Allá por principios del 2017, cuando Ariel Holan asumió en Independiente, su idea futbolística contemplaba la formación de un equipo protagonista a través de la posesión del balón y practicando un ataque posicional a imagen y semejanza de su mejor versión en Defensa y Justicia. Para tal fin, uno de los refuerzos que pidió, luego de pasar la escoba en un plantel con muchos caciques que ya no rendían en la cancha, fue Walter Erviti, quien iba a ser justamente el abanderado del toque y circulación pretendido por el DT. A poco de comenzado aquel primer semestre del 2017, Holan advirtió que las características de los jugadores pedían otro juego. Menos pausa y control; más vértigo y explosión. Por las bandas contaba con dos laterales como Bustos y Tagliafico que desbordaban sin parar y del medio hacia adelante se encontró con un Torito Rodríguez que recuperaba y tocaba rápido para los Rigoni, Meza, Barco y Benítez, todos con muchas ganas de pisarla y encarar. A ellos se les sumaba la potencia de Gigliotti para aprovechar los espacios y finalizar los ataques. Como lo reconoció después el propio Erviti (“El técnico debió adaptarse y yo no entraba en esa idea”), Holan apeló al pragmatismo, mostró su inteligencia para modificar su plan de juego inicial y el resultado fue un Independiente letal que terminó ese 2017 dando la vuelta olímpica en el mítico Maracaná desplegando un fútbol de alto vuelo.
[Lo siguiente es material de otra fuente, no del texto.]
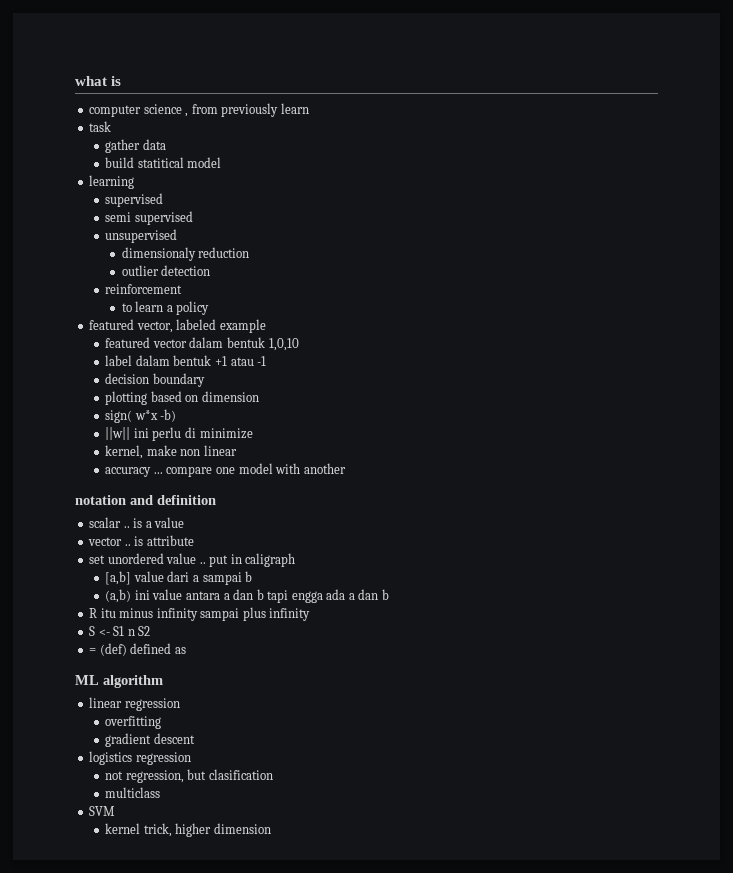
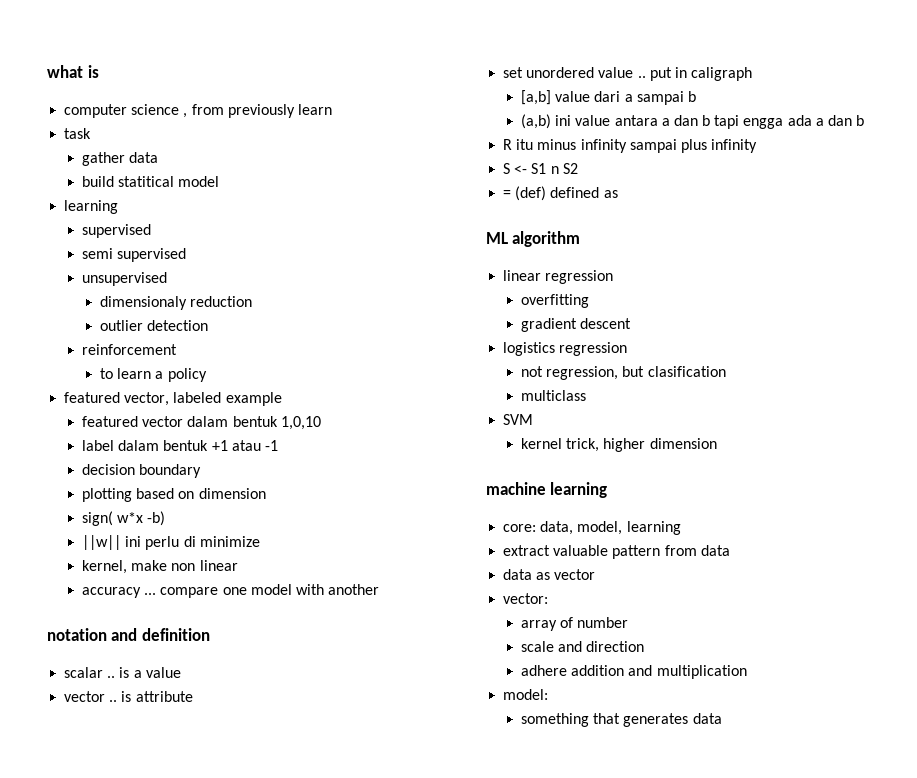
+ machine learning
+ core: data, model, learning
+ extract valuable pattern from data
+ data as vector
+ vector:
+ array of number
+ scale and direction
+ adhere addition and multiplication
+ model:
+ something that generates data

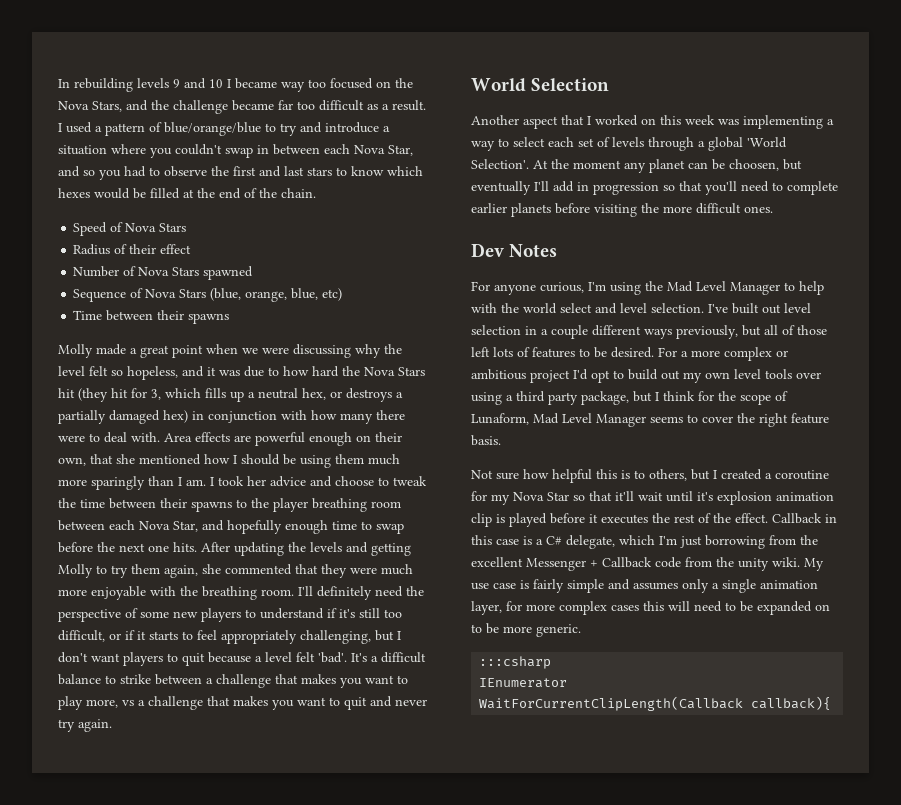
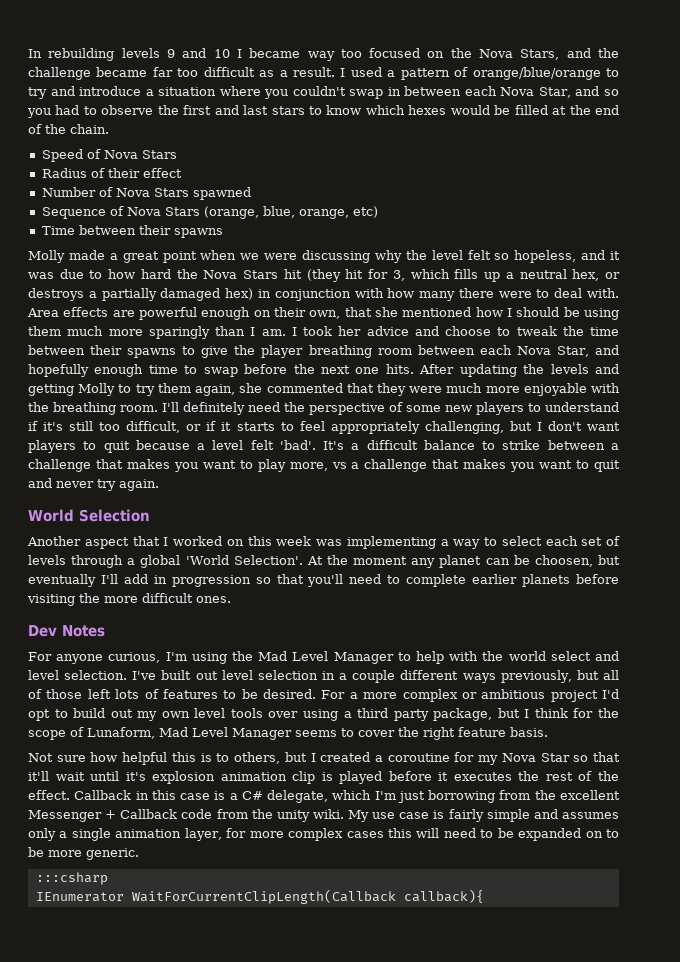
- I used a pattern of blue/orange/blue to try and introduce a situation where you couldn't swap in between each Nova Star, and so you had to observe the first and last stars to know which hexes would be filled at the end of the chain.
+ I used a pattern of orange/blue/orange to try and introduce a situation where you couldn't swap in between each Nova Star, and so you had to observe the first and last stars to know which hexes would be filled at the end of the chain.
- Sequence of Nova Stars (blue, orange, blue, etc)
+ Sequence of Nova Stars (orange, blue, orange, etc)
- I took her advice and choose to tweak the time between their spawns to the player breathing room between each Nova Star, and hopefully enough time to swap before the next one hits.
+ I took her advice and choose to tweak the time between their spawns to give the player breathing room between each Nova Star, and hopefully enough time to swap before the next one hits.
Pero ese juego tan dinámico, frenético por momentos onda rock n’ roll, no terminaba de seducir al entrenador, más cómodo por sus convicciones con otro estilo igual de protagónico pero de menor descontrol, más melódico en su sinfonía. Las sucesivas salidas de Rigoni (previo a la consagración en Brasil), Barco, Tagliafico, Torito Rodríguez, Meza y Cía. -todas ventas millonarias potenciadas por el buen trabajo realizado por el DT- sirvieron para que Holan decidiera renovar el plantel no sólo en nombres sino en cuanto a la idea de juego. No fue casual, entonces, que los futbolistas que llegaron para cubrir esos huecos hayan sido jugadores con otras características. Menos verticales y explosivos, más controladores y generadores de juego. Así fueron llegando el chileno Silva, el Tucu Hernández y el ecuatoriano Gaibor. La incorporación de Pablo Pérez también fue en el mismo camino. Incluso la de Silvio Romero, menos contragolpeador que Gigliotti. Salvo Cecilio, más vertical que los otros refuerzos, Independiente modificó su plantel y con ello, su estilo. Brian Romero, Jonathan Menéndez, Gonzalo Verón, Ezequiel Cerutti y Francisco Pizzini llegaron para aportar al juego de los extremos. Porque Holan archivó el 4-2-3-1 para reeditar el 4-3-3.

El problema es que el cambio de estilo no logró el juego ni los resultados esperados. Los nuevos aún no rindieron de acuerdo con las expectativas. En su mayoría, se encuentran en deuda. Y esa pausa que vino para reemplazar a la explosión trajo consigo mayor previsibilidad. Ahí está ahora el nuevo desafío de Holan. Volver a apelar al pragmatismo parece difícil a esta altura porque ya no tiene a aquellos futbolistas que lo llevaron a cambiar la estrategia inicial. Deberá, entonces, recuperar la identidad con los hombres que cuenta en la actualidad porque el campeón de la Sudamericana, por espíritu y estilo de juego, es una partitura que no se puede volver a tocar. La pregunta es: ¿le alcanzará con lo que hoy tiene para volver a ser?